Results 1 to 8 of 8
  1. #1
    mtbr member
    Reputation:
    Join Date
    Nov 2012
    Posts
    468

    Went tubeless, brakes are VERY grabby now (yes, the rotors are clean).

    Background, for my last bike I got a great deal on a set of Mavic Crossmax wheels with XT rotors. It had LX brakes and they worked beautifully. Swapped that bike for a used fuel and kept my Mavic's. The Hayes Stroker Ryde brakes were a bit grabby, but not horrible. I put them at the top of the list for replacement.

    Thursday I went ghetto tubeless with my existing tires (dropped a full pound from the overall weight). I removed the rotors to keep them free from sealant and wore latex gloves to keep them clean.

    Now the brakes are EXTREMEMLY grabby, almost put myself over the bars several times before I got used to it, moved my finger inward on the lever to reduce the pressure I could apply and they're still grabby as hell, almost to the point of being dangerous.

    Is it possible that the decrease in rotating mass would make this much difference? That's my guess about what happened, but it's not much weight. Even at low speeds they're very grabby.

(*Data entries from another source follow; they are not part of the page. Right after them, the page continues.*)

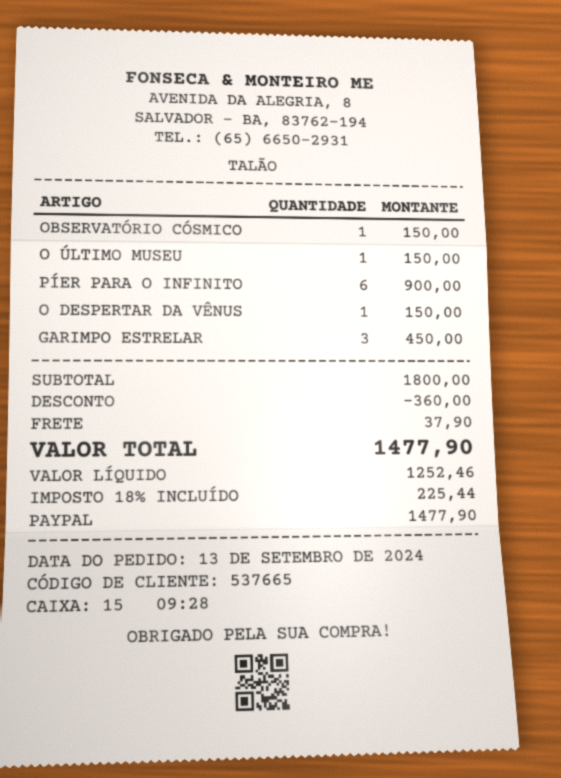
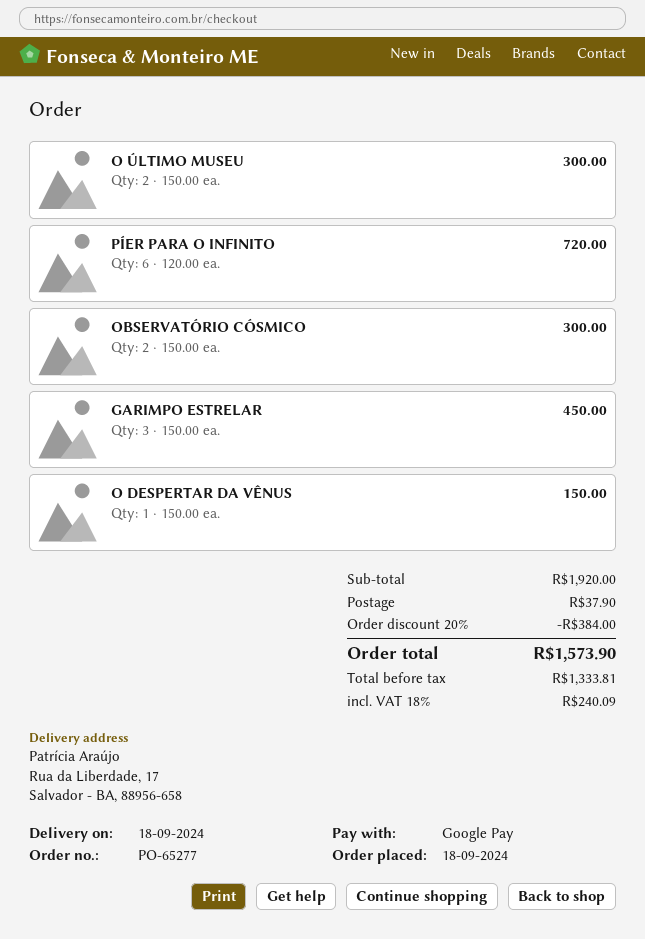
order date: 2024-09-13 -> 2024-09-18
payment method: PayPal -> Google Pay
OBSERVATÓRIO CÓSMICO: 1 for 150.00 -> 2 for 300.00
O ÚLTIMO MUSEU: 1 for 150.00 -> 2 for 300.00
PÍER PARA O INFINITO: 6 for 900.00 -> 6 for 720.00
subtotal: 1800.00 -> 1920.00
discount: 360.00 -> 384.00
net: 1252.46 -> 1333.81
tax: 18% = 225.44 -> 18% = 240.09
total: 1477.90 -> 1573.90

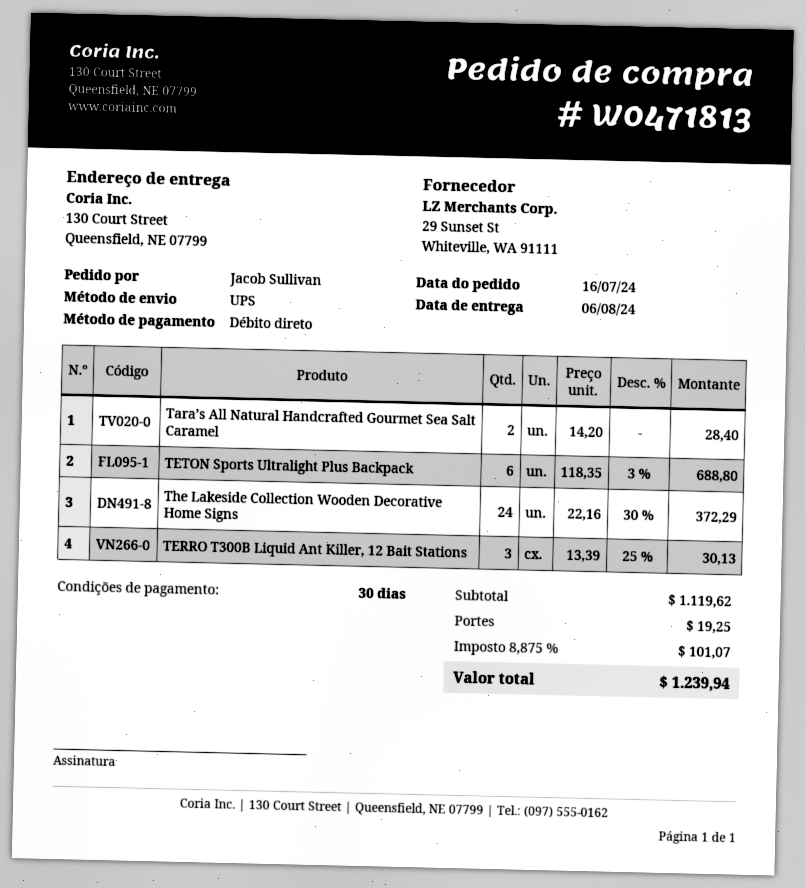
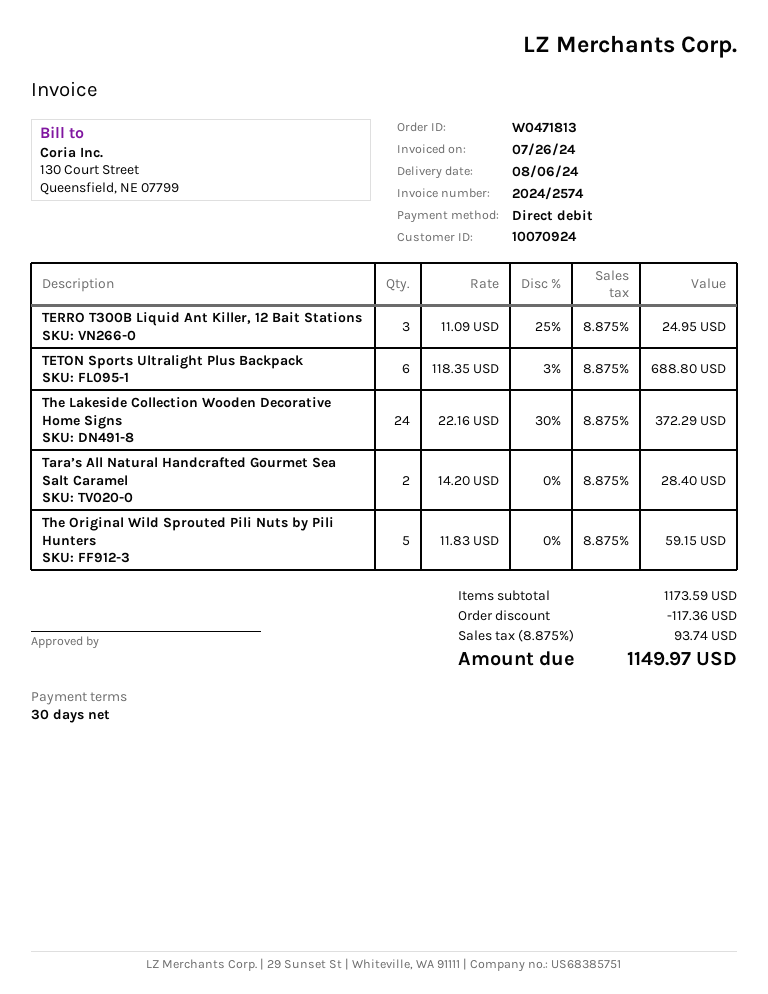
TERRO T300B Liquid Ant Killer, 12 Bait Stations: 3 x 13.39 - 25% = 30.13 -> 3 x 11.09 - 25% = 24.95
The Original Wild Sprouted Pili Nuts by Pili Hunters: none -> 5 x 11.83 = 59.15
subtotal: 1119.62 -> 1173.59
discount: none -> 117.36
shipping: 19.25 -> none
tax: 8.875% = 101.07 -> 8.875% = 93.74
total: 1239.94 -> 1149.97

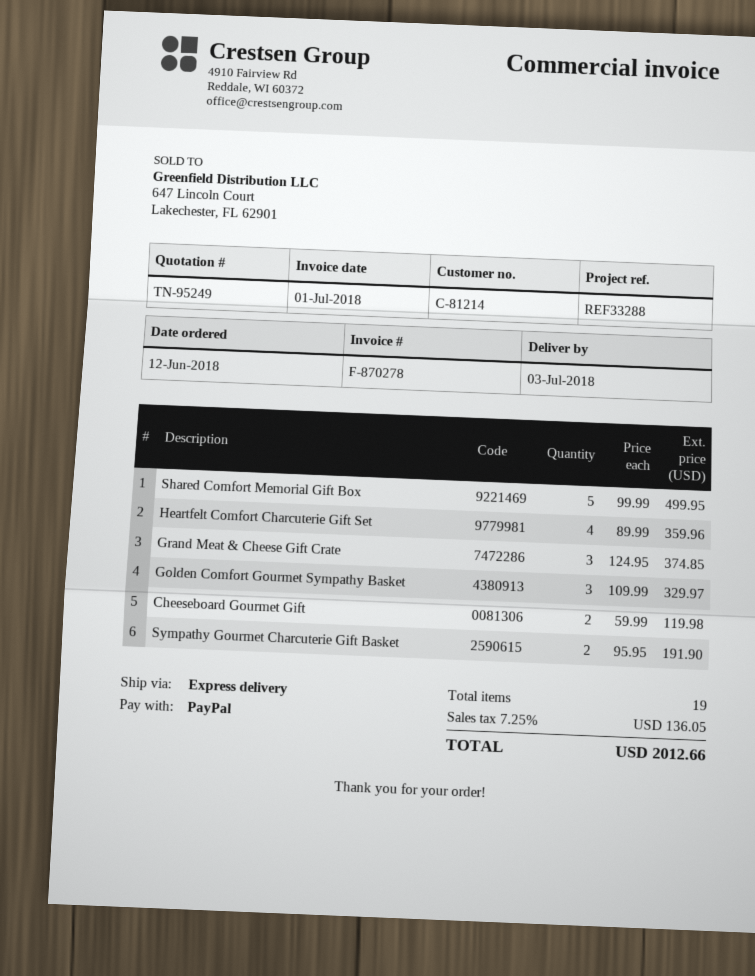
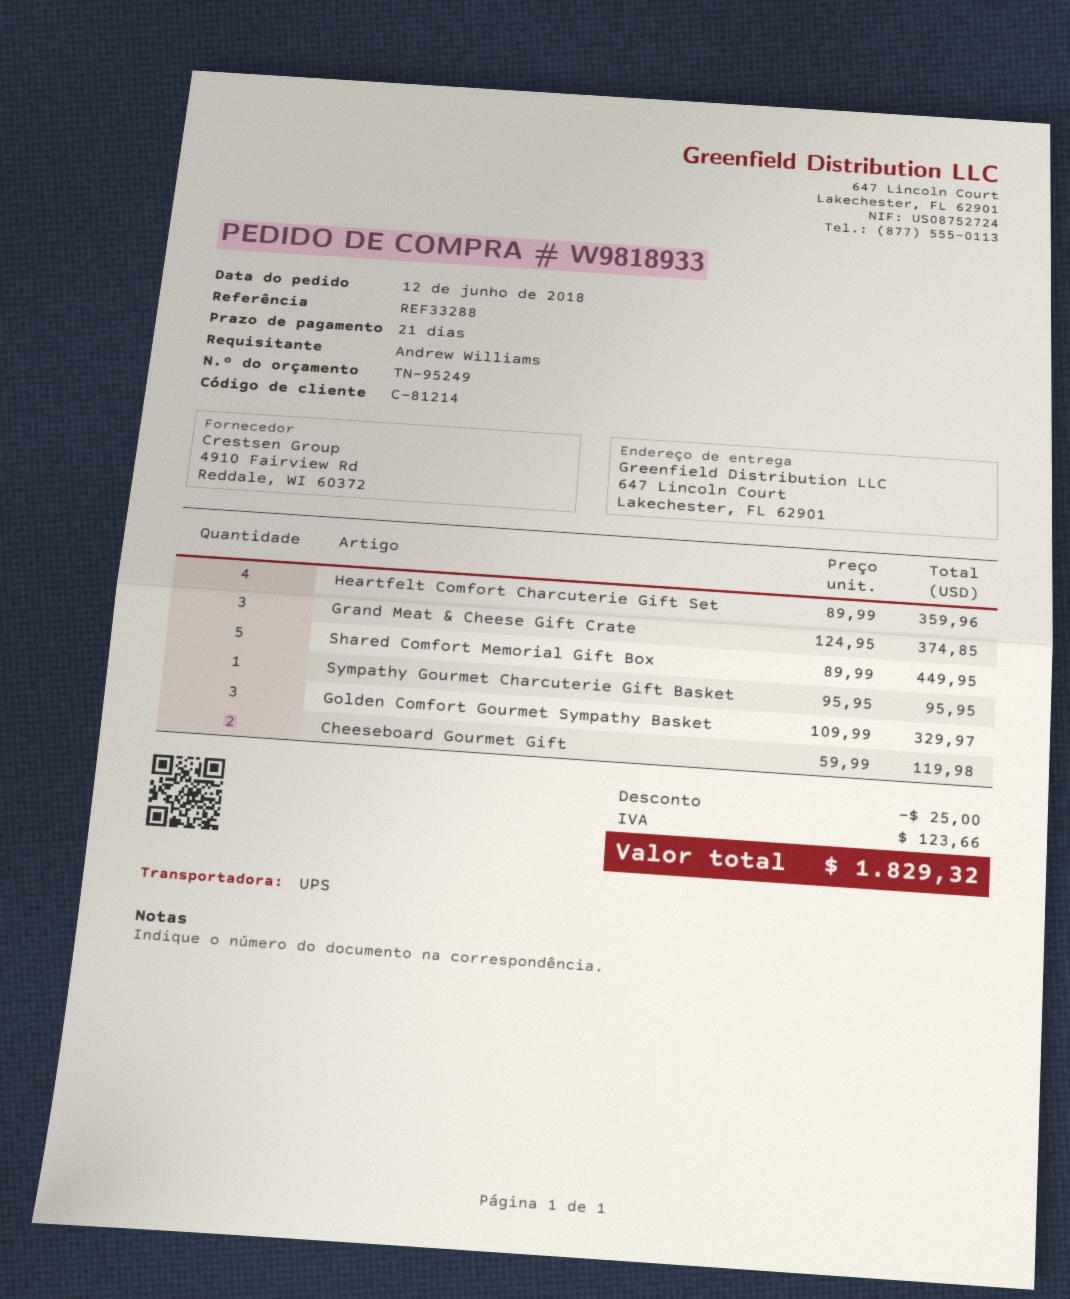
shipping method: express -> UPS
Shared Comfort Memorial Gift Box: 5 x 99.99 = 499.95 -> 5 x 89.99 = 449.95
Sympathy Gourmet Charcuterie Gift Basket: 2 x 95.95 = 191.90 -> 1 x 95.95 = 95.95
discount: none -> 25.00
tax: 136.05 -> 123.66
total: 2012.66 -> 1829.32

    I've ordered new pads since they're a bit thin, but I don't want to spend a lot of time/effort/money on these because I had already decided to get a set of XT brakes with my next paycheck. Mainly curious if the reduced weight could actually cause this.

    2nd question, the pads don't appear to cover the entire rotor (top to bottom, there's about 2mm of rotor sticking out each side) are the Hayes not compatible with XT rotors?

  2. #2
    mtbr member
    Reputation: Saul Lumikko's Avatar
    Join Date
    Oct 2012
    Posts
    1,273
    I find it impossible for the reduced weight to cause what you describe. You could install tubes in your tires and see if the brakes are still grabby, then go back to tubeless (just replace the tubes with a TL-valve) and see if the phenomena returns (if it went away with tubes).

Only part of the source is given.